Background technology
Kidney is the vitals of human body, for ensureing the stable of organismic internal environment, is that metabolism is normally carried out.One of emergency case that during injury of kidney, Urology Surgery is common, makes suitable therapeutic scheme to injury of kidney, to the traumatic condition alleviating patient, improves prognosis situation most important.Therefore, the medicine of injury of kidney protection is in recent years in constantly researching and developing.
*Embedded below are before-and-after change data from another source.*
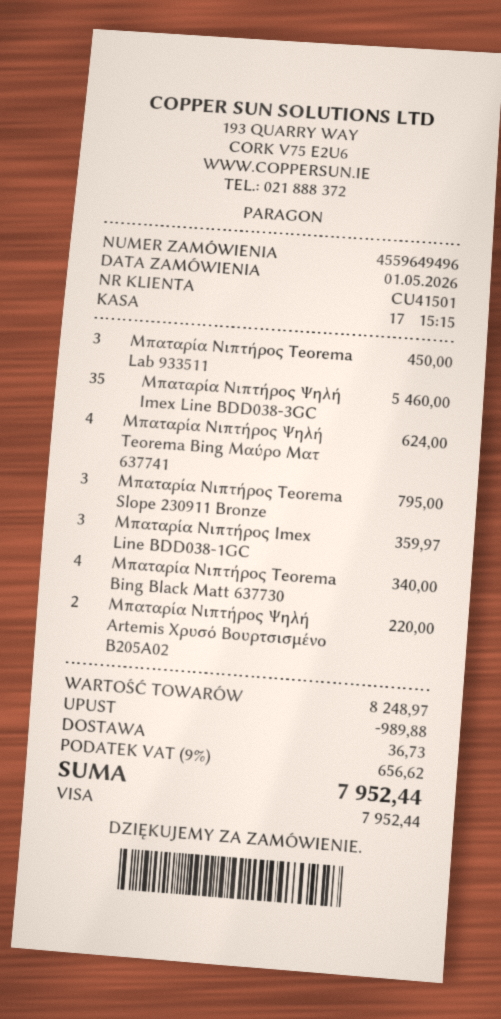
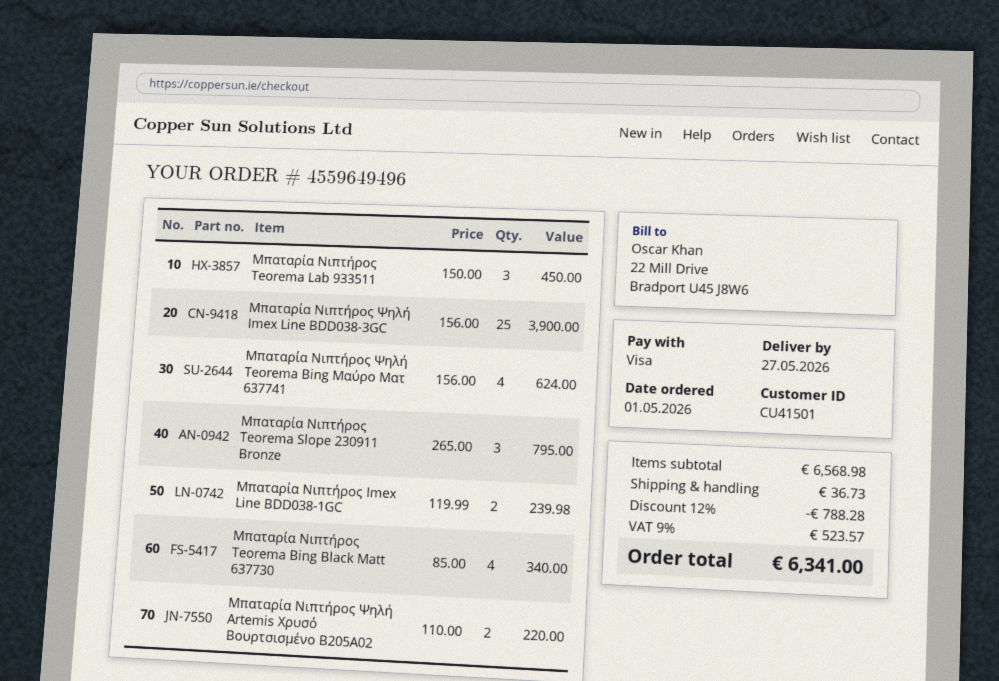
Μπαταρία Νιπτήρος Ψηλή Imex Line BDD038-3GC: 35 for 5460.00 -> 25 for 3900.00
Μπαταρία Νιπτήρος Imex Line BDD038-1GC: 3 for 359.97 -> 2 for 239.98
subtotal: 8248.97 -> 6568.98
discount: 989.88 -> 788.28
tax: 9% = 656.62 -> 9% = 523.57
total: 7952.44 -> 6341.00

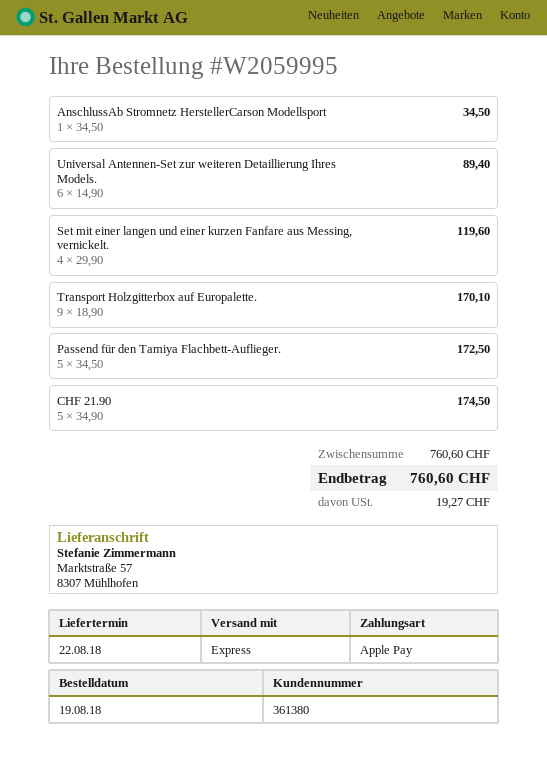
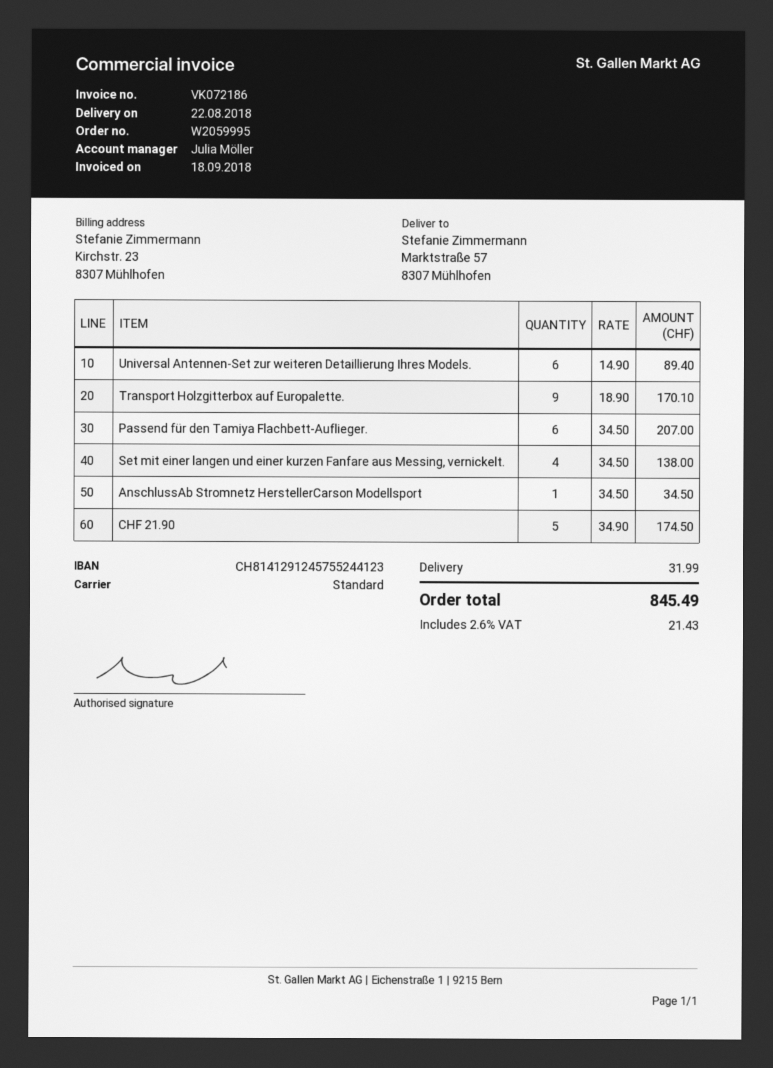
shipping method: express -> standard
Set mit einer langen und einer kurzen Fanfare aus Messing, vernickelt.: 4 x 29.90 = 119.60 -> 4 x 34.50 = 138.00
Passend für den Tamiya Flachbett-Auflieger.: 5 x 34.50 = 172.50 -> 6 x 34.50 = 207.00
shipping: none -> 31.99
tax: 19.27 -> 21.43
total: 760.60 -> 845.49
Research finds that Chinese medicine has significant protective effect to injury of kidney, and relative to Western medicine, the gentleer safety of Chinese medicine, side effect is less.Rhizoma Et Radix Notopterygii, Umbelliferae, Notopterygium plant, warm in nature, loose exterior cold; Wind-damp dispelling; Profit joint; Pain relieving.Main affection of exogenous wind-cold; Have a headache lossless; Edema due to wind pathogen edema; Sore swollen toxin.For impotence and seminal emission, enuresis frequent micturition, chills and pain of the waist and kness, suffers from a deficiency of the kidney and breathes heavily, Diarrhoea; External curing vitiligo, alopecia areata.Induce sweat cold expelling, expelling wind and dampness, pain relieving.Containing various active material in Rhizoma Et Radix Notopterygii, as khellactone, RADIX PEUCEDANI aglycon, isopimpinellin, anisic acid para hydroxybenzene ethyl ester, byak-angelicin, bergaptol etc., these active substances have multiple pharmacologic action.Wherein, anisic acid para hydroxybenzene ethyl ester not yet reports what concrete active function it has.Meanwhile, also have no bibliographical information anisic acid para hydroxybenzene ethyl ester and there is the effect preventing injury of kidney.
Summary of the invention
In view of this, the object of the present invention is to provide the new opplication of anisic acid para hydroxybenzene ethyl ester, anisic acid para hydroxybenzene ethyl ester has the effect preventing injury of kidney, protection injury of kidney cell, can be applied in the preparation of injury of kidney protection medicine.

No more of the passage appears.